CELESTE RUETE; LILIANA CARRIZO; WALTER MANUCHA; PATRICIA G. VALLES

Merlo - San Luis - Argentina

Congreso; XXII Reunión Científica Anual de la Sociedad de Biología de Cuyo; 2004

Sociedad de Biología de Cuyo y Sociedad Argentina de Microscopía

Unilateral ureteral obstruction (UUO) is characterized by renal at­rophy and tissue loss, which is mediated by renal apoptosis. There exist two main apoptosis cascades, activated by extrinsic or intrin­sic stimuli. In the cell-external pathway, the intracellular signal transduction to the nucleus is carried out by caspases. We studied whether induced apoptosis in renal obstruction is mediated through the caspase cascade. Newborn female rats were subjected to complete left UUO (n = 8) within the first 48 hours of life.After 5 and 14 days of obstruction, their kidneys were removed.
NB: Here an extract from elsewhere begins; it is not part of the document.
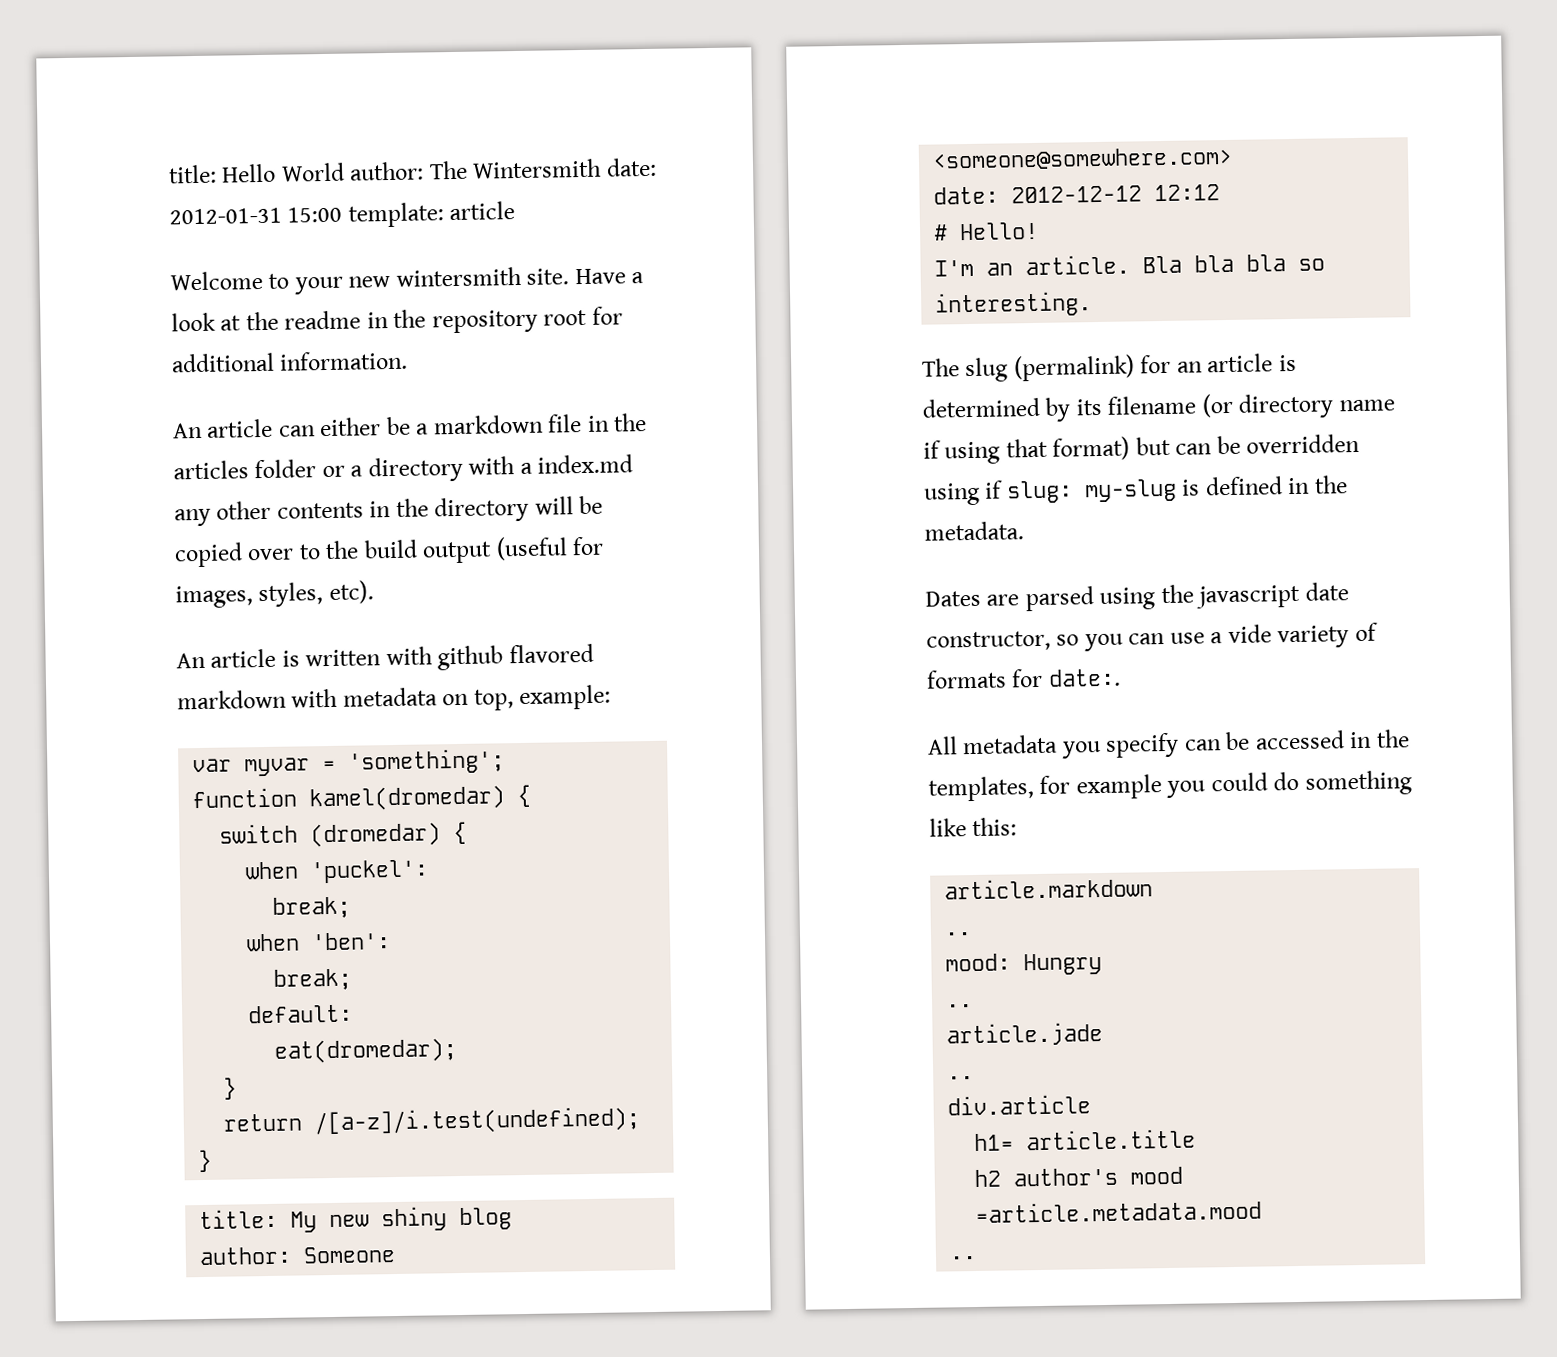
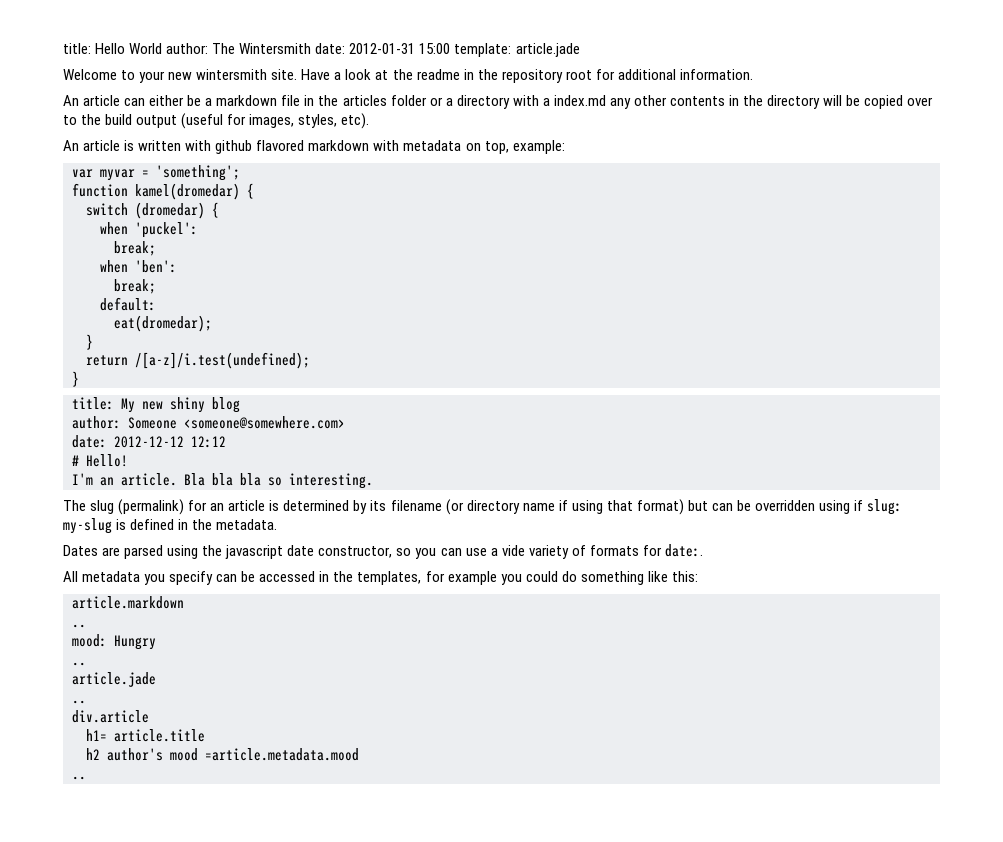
[449,201,516,221] article -> [515,43,580,57] article.jade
Apoptotic cells (AC) were identified with TUNEL. Quantification of AC was assessed by using an image analyzer. Hence a total area of 0.35 mm2 was counted. The numbers were expressed as AC per mm2± SEM. Caspase-3 protein expression was evaluated by Western blot­ting (WB) and inmunohistochemistry. WB analysis demonstrated that 32kDa procaspase-3 protein was increased two fold related to control after 5 days of obstruction. Downregulation of procaspase 3 protein due to its cleavage, 1.20 fold decrease, was observed af­ter 14 days of obstruction. Simultaneously, quantification of AC showed a significant increase of nearly five fold in cortical and medullary collecting ducts of obstructed kidney (OK) after 14 days compared to OK after 5 days. Our results suggest that by prolonging neonatal unilateral kidney obstruction, apoptosis is induced via a caspase dependent pathway.